THE DATA START
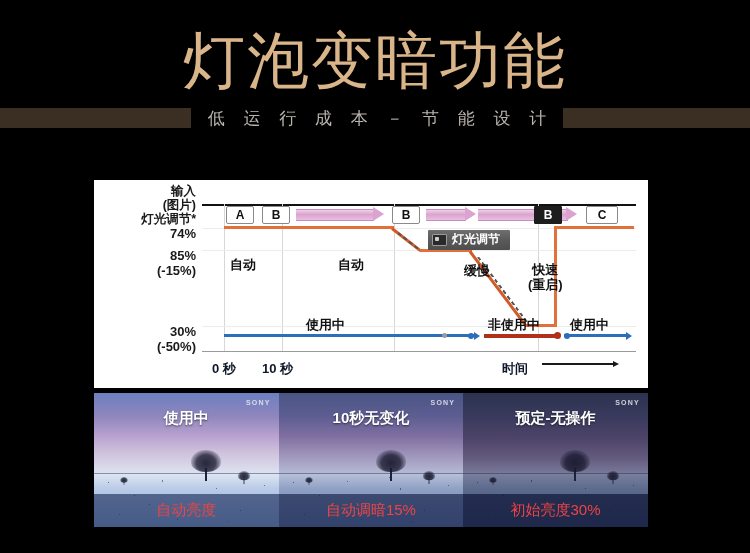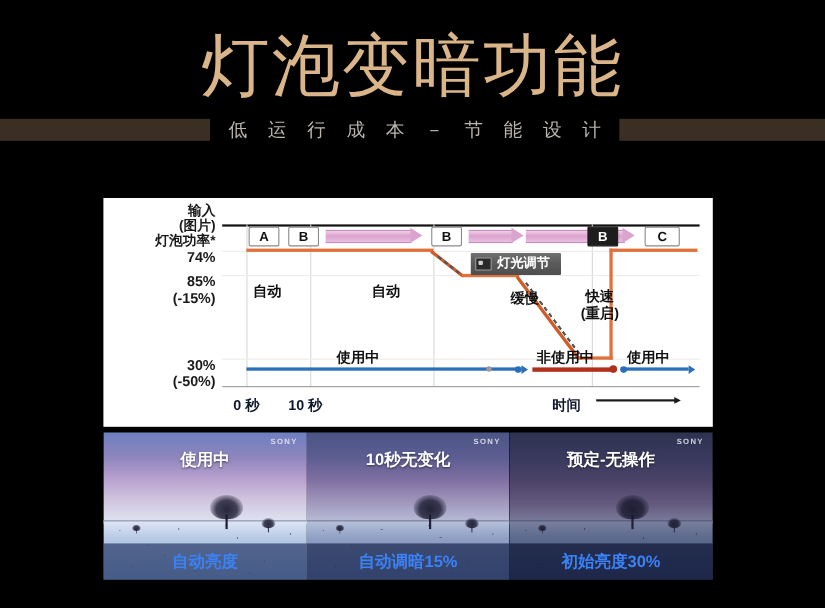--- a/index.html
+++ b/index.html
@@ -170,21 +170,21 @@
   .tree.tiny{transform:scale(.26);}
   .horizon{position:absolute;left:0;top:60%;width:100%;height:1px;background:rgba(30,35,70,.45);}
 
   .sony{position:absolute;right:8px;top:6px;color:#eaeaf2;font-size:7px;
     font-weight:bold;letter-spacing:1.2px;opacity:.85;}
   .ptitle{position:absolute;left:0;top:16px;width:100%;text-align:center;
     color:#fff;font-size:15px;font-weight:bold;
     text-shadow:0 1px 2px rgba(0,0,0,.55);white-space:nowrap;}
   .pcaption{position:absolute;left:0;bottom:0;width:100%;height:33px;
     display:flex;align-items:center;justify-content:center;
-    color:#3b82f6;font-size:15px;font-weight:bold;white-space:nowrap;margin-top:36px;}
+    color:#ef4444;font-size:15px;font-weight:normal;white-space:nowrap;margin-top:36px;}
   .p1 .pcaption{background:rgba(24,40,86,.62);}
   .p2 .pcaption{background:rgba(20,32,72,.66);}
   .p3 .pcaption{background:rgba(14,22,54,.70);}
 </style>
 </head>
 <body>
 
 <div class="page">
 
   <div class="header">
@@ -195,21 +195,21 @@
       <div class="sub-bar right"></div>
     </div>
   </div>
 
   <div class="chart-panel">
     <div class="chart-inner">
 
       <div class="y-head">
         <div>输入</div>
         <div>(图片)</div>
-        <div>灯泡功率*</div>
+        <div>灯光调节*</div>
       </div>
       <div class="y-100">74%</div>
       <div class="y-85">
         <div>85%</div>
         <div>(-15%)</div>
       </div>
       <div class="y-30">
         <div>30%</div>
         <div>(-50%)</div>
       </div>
THE DATA END
▶ _ABOUT THIS EXERCISE_: An exact reprint of the records above is required, with all pictures left out.

▶ _ANSWER FOR THIS EXERCISE_:
--- a/index.html
+++ b/index.html
@@ -170,21 +170,21 @@
   .tree.tiny{transform:scale(.26);}
   .horizon{position:absolute;left:0;top:60%;width:100%;height:1px;background:rgba(30,35,70,.45);}
 
   .sony{position:absolute;right:8px;top:6px;color:#eaeaf2;font-size:7px;
     font-weight:bold;letter-spacing:1.2px;opacity:.85;}
   .ptitle{position:absolute;left:0;top:16px;width:100%;text-align:center;
     color:#fff;font-size:15px;font-weight:bold;
     text-shadow:0 1px 2px rgba(0,0,0,.55);white-space:nowrap;}
   .pcaption{position:absolute;left:0;bottom:0;width:100%;height:33px;
     display:flex;align-items:center;justify-content:center;
-    color:#3b82f6;font-size:15px;font-weight:bold;white-space:nowrap;margin-top:36px;}
+    color:#ef4444;font-size:15px;font-weight:normal;white-space:nowrap;margin-top:36px;}
   .p1 .pcaption{background:rgba(24,40,86,.62);}
   .p2 .pcaption{background:rgba(20,32,72,.66);}
   .p3 .pcaption{background:rgba(14,22,54,.70);}
 </style>
 </head>
 <body>
 
 <div class="page">
 
   <div class="header">
@@ -195,21 +195,21 @@
       <div class="sub-bar right"></div>
     </div>
   </div>
 
   <div class="chart-panel">
     <div class="chart-inner">
 
       <div class="y-head">
         <div>输入</div>
         <div>(图片)</div>
-        <div>灯泡功率*</div>
+        <div>灯光调节*</div>
       </div>
       <div class="y-100">74%</div>
       <div class="y-85">
         <div>85%</div>
         <div>(-15%)</div>
       </div>
       <div class="y-30">
         <div>30%</div>
         <div>(-50%)</div>
       </div>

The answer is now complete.